Hussein fought a proxy war for us against a percieved threat of Iranian expansion
Said “perceived threat” actually having been on the outskirts of Baghdad not once, but several times. In fact, it's likely that if Hussein had NOT used gas on the Iranians, they would have overrun his troops. Of course, that's largely because the man fancied himself a modern-day general and micromanaged his forces (which HAD been winning) to repeated defeats.
he was on the CIA payroll
Calling myth on that one. Hussein was in fact out of the Ba'ath Party and considered a wanted man during the coup that brought the Ba'athists to power.
The CIA was also the bit player in that little scheme; Iraq's king had illegally seized all the assets of British Petroleum, and it was the Brits who launched and carried out the coup. The CIA was involved as support for our British ally.
It was not until well after the coup was over that he returned to Iraq, was arrested, did time, got free, was re-accepted into the party, and clawed his way up the ranks. All without CIA influence or assistance.
and as such was never a threat to us until we doublecrossed him on the Kuwait matter.
Ah yes, the other myth of the US “greenlighting” the invasion, the evidence for which consists entirely of an Iraqi question as to whether or not the US would involve itself with an ongoing dispute over oil drilling
, a query which contained no hint of any actual invasion over the matter, and the “misinterpreted” US response that we did not concern ourselves with that issue.
unfortunately the neocons who have hijacked your movement
You say they have, I say they haven't. For that matter, “neocon” is little more than a cobbled term that has no intrinsic meaning. I've yet to hear a definition that doesn't amount to “people who support things we're generally angry about at the moment”. Its membership also seems to change; McCain was
a neocon, then he wasn't
because he was running against Bush in 2000, and now that he's the Repub choice for President and concerned with securing Iraq before leaving it, I hear he's become one again.
ARE for rolling back Roe V. Wade, and floating things like defense of marriage, Anti flag burning amendments, prayer in schools, unreasonable deregulation of gun ownership, etc.
Congratulations: you've just defined the Religious Right. Then again that last bit, including the largely subjective view of what is and is not “unreasonable” may extend that single issue to the conservative mainstream.
I didn't make up the neocon agenda
I'm largely of the opinion that someone did, actually. I don't much cotton to modern-day versions of “The Protocols of the Elders of Zion”, regardless of who they're aimed at.
and it's disingenuous at best to imply that these things are mere straw men in my argument.
Imply, nothing. You're sitting there presenting the extreme wing of a given movement as claim to representing the whole. Limbaugh makes the same sort of sweeping generalizations about liberalism in reverse. It's all tripe; most people are centrist.
It's not my imagination when creationism gets forced into public schools and sex education gets forced out or drowned out with abstinence only nonsense.

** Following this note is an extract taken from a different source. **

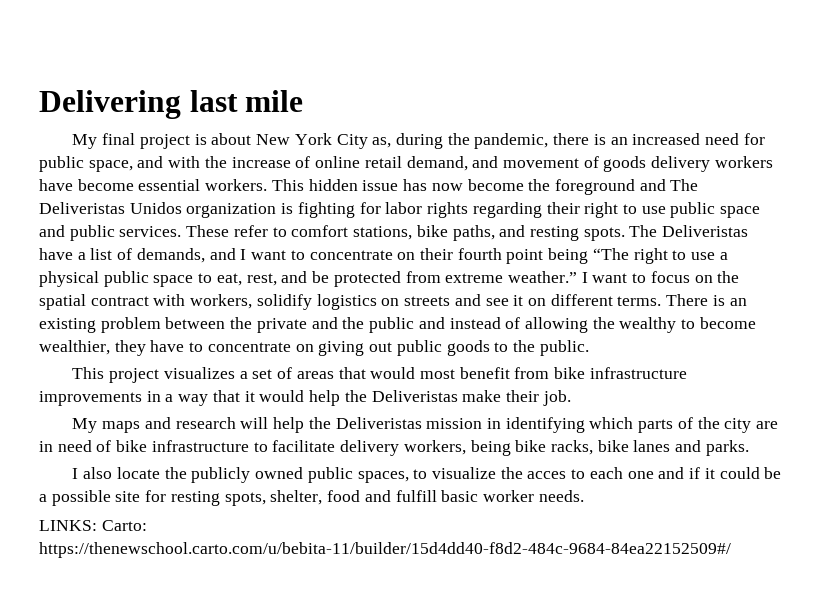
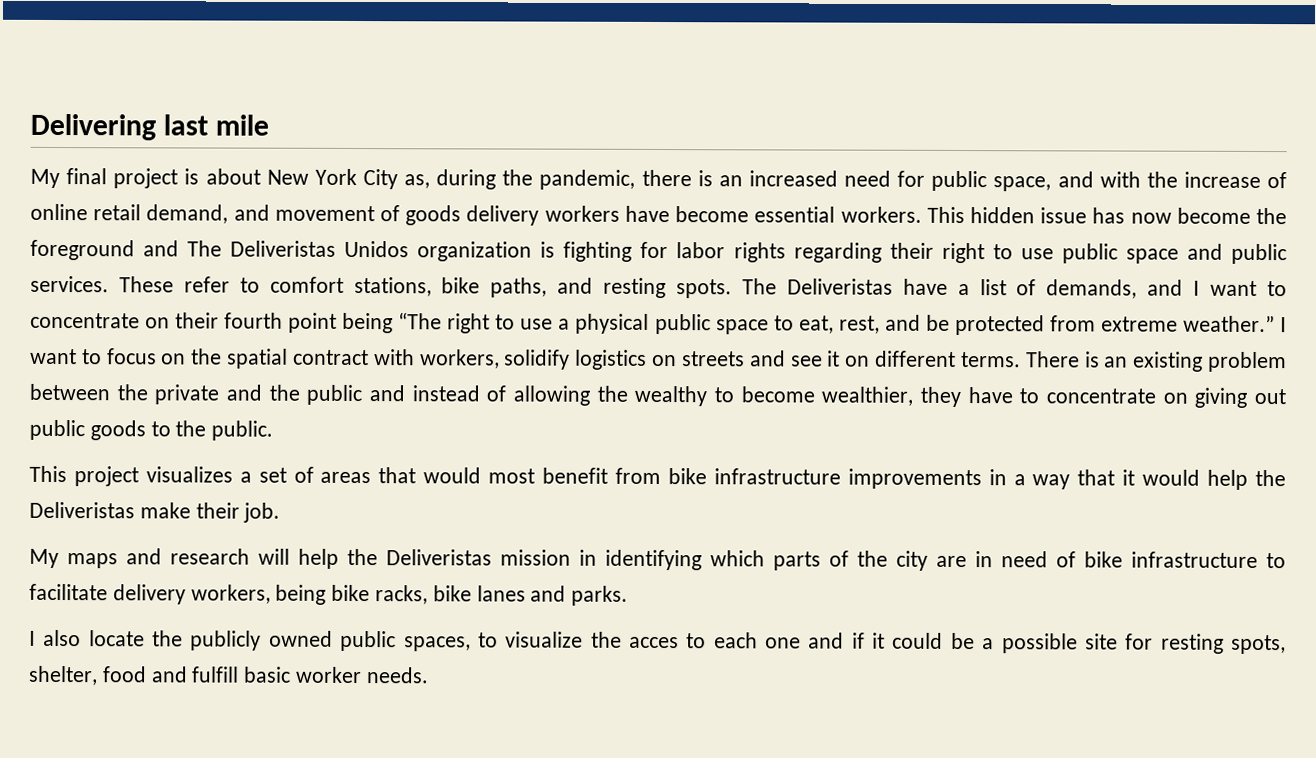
[39,520,147,531] [39,542,731,558] // LINKS: Carto: https://thenewschool.carto.com/u/bebita-11/builder/15d4dd40-f8d2-484c-9684-84ea22152509#/ -> (429, 675) none

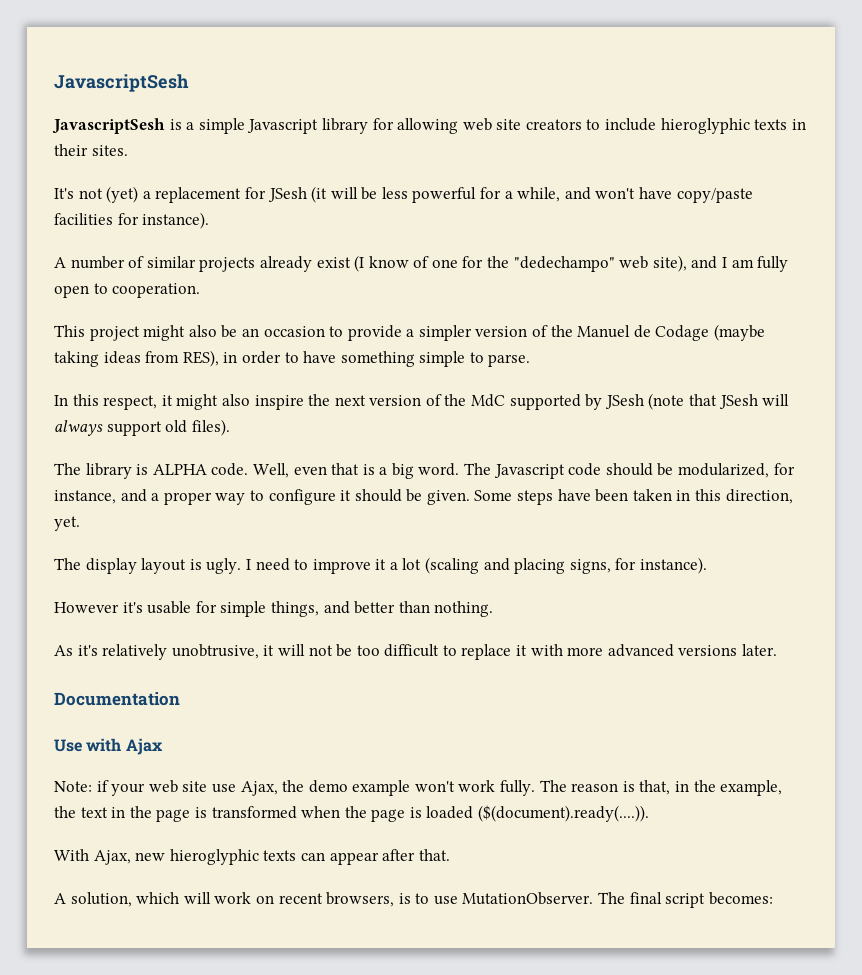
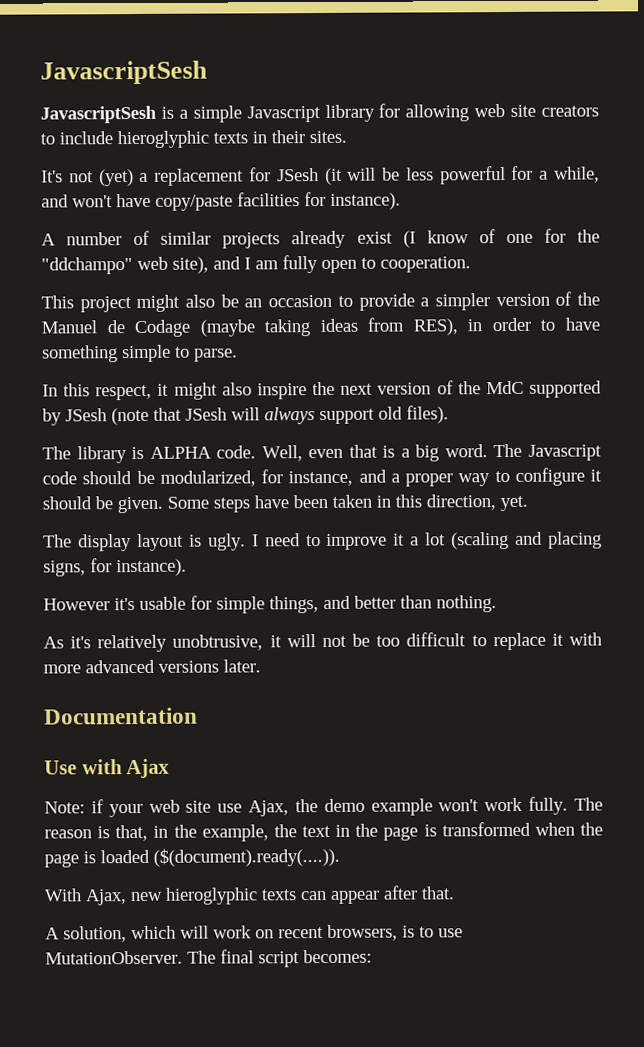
[513,256,615,272] "dedechampo" -> [41,257,133,275] "ddchampo"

No, it's not. But it is imagination not to realize that those people aren't getting much of anywhere. One school in the boonies teaching ID, and both the public and the courts are out in force. Bush's Marriage Defense thing was down in flames from Day One. Flag-burning amendments have been proposed, and similarly shot down, since the '60s.
The minute Bush got into office he started handing out federal money to religious organizations under the guise of charity and social programs and began cutting funding to places he didn't appreciate, like Planned Parenthood.
Did I not mention that I've never considered Bush presidential?